Marie Veronique Multi-Retinol Night Emulsion: A super-charged retinol in a creamy base
Ursa Major Lunar Bloom Retinal Serum: A super-efficient retinal in a super-light, sinks-right-in base
Dara Kennedy Sea Retinal: I’d put this flexible formula in this section, too, because you can easily bump up its power by applying it directly to clean skin and layering some Sea Serum on top. It sits in between the other two options in terms of weight.

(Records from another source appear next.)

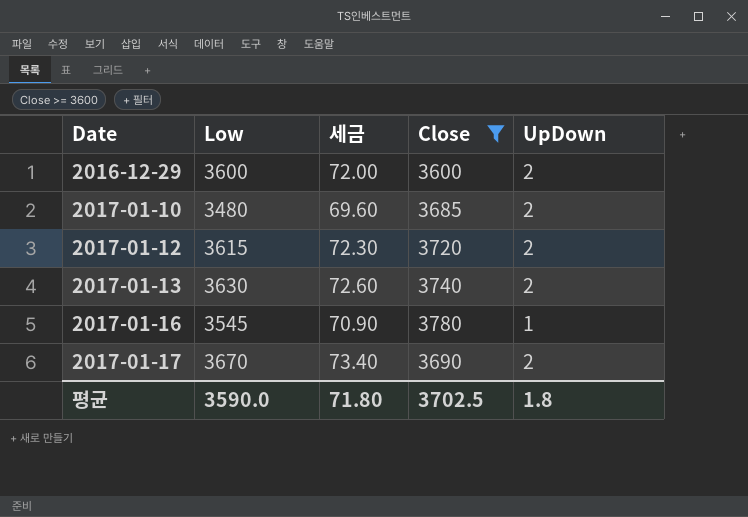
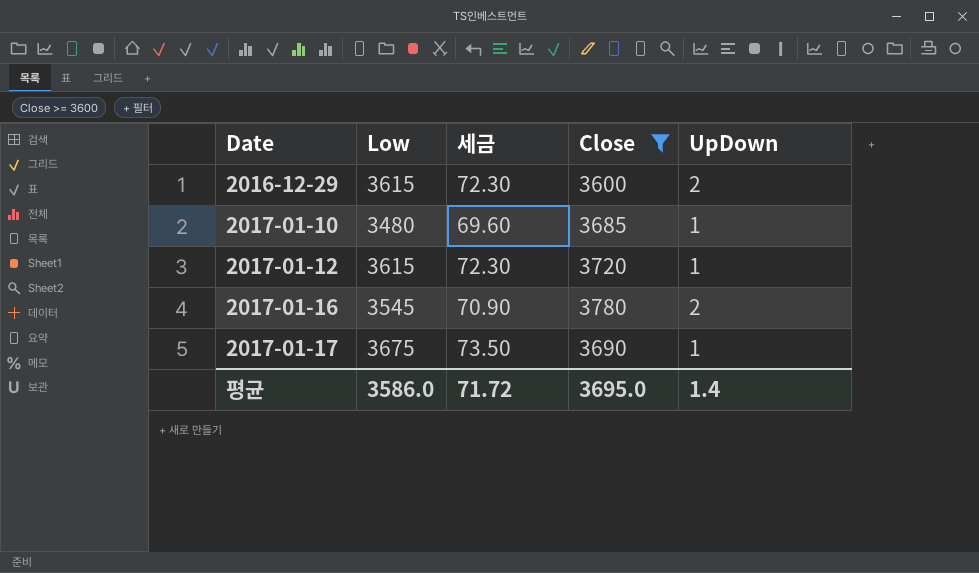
row 2017-01-13: 3630 | 72.60 | 3740 | 2 -> none
2016-12-29 | Low: 3600 -> 3615
2016-12-29 | 세금: 72.00 -> 72.30
2017-01-10 | UpDown: 2 -> 1
2017-01-12 | UpDown: 2 -> 1
2017-01-16 | UpDown: 1 -> 2
2017-01-17 | Low: 3670 -> 3675
2017-01-17 | 세금: 73.40 -> 73.50
2017-01-17 | UpDown: 2 -> 1
평균 | Low: 3590.0 -> 3586.0
평균 | 세금: 71.80 -> 71.72
평균 | Close: 3702.5 -> 3695.0
평균 | UpDown: 1.8 -> 1.4

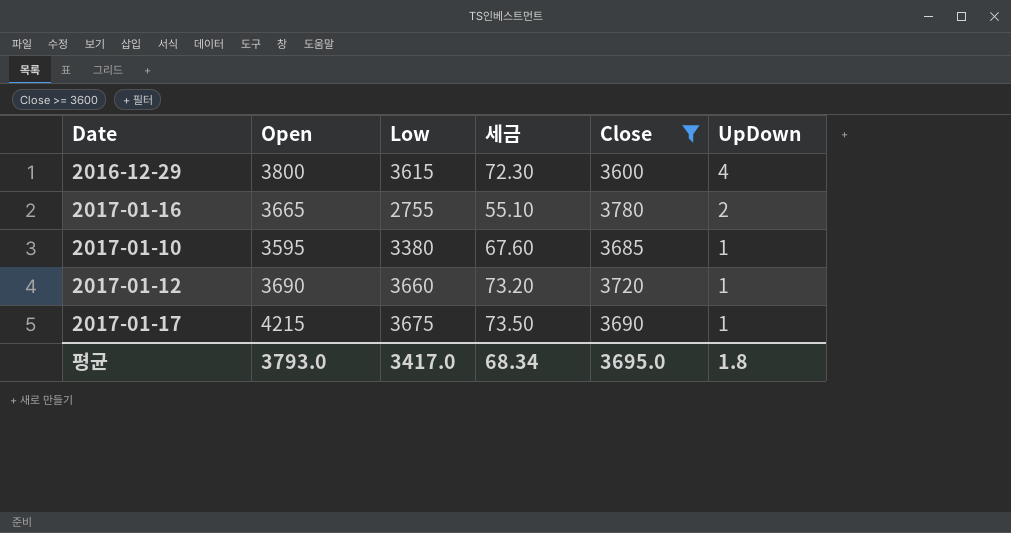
row order: Date ascending -> UpDown descending
column Open | position: none -> 2
2016-12-29 | UpDown: 2 -> 4
2017-01-16 | Low: 3545 -> 2755
2017-01-16 | 세금: 70.90 -> 55.10
2017-01-10 | Low: 3480 -> 3380
2017-01-10 | 세금: 69.60 -> 67.60
2017-01-12 | Low: 3615 -> 3660
2017-01-12 | 세금: 72.30 -> 73.20
평균 | Low: 3586.0 -> 3417.0
평균 | 세금: 71.72 -> 68.34
평균 | UpDown: 1.4 -> 1.8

If you’re thinking, “Thanks, but no thanks”
Do you need to use retinoids if you have super-sensitive skin, eczema, or rosacea, or you’ve had trouble with it in the past? Absolutely not. If you still want to give your skin a collagen-boosting treat but need to steer clear of retinoids, try one of the options below.
Dara Kennedy Sea Serum: Its sea fennel has retinoid-like effects, with no irritation (and extra soothing, firming, and brightening friends in the formula)
Luzern Firming Collagen Booster: These peptides can help firm like nobody's business, too
TWELVE Plant Perfection Gel Serum: Made for the Y-zone, where many of us notice sagging first
I hope you found this helpful. Many thanks to the wonderful Dr. Seth Matarasso for sharing his expertise!
PS Any topic discussed in this post is not intended as medical advice. If you have a medical concern, please check with your doctor.
Hi Dara - would appreciate some feedback on using sea retinal with twelve’s nutritive repair emulsion. Which would you apply first?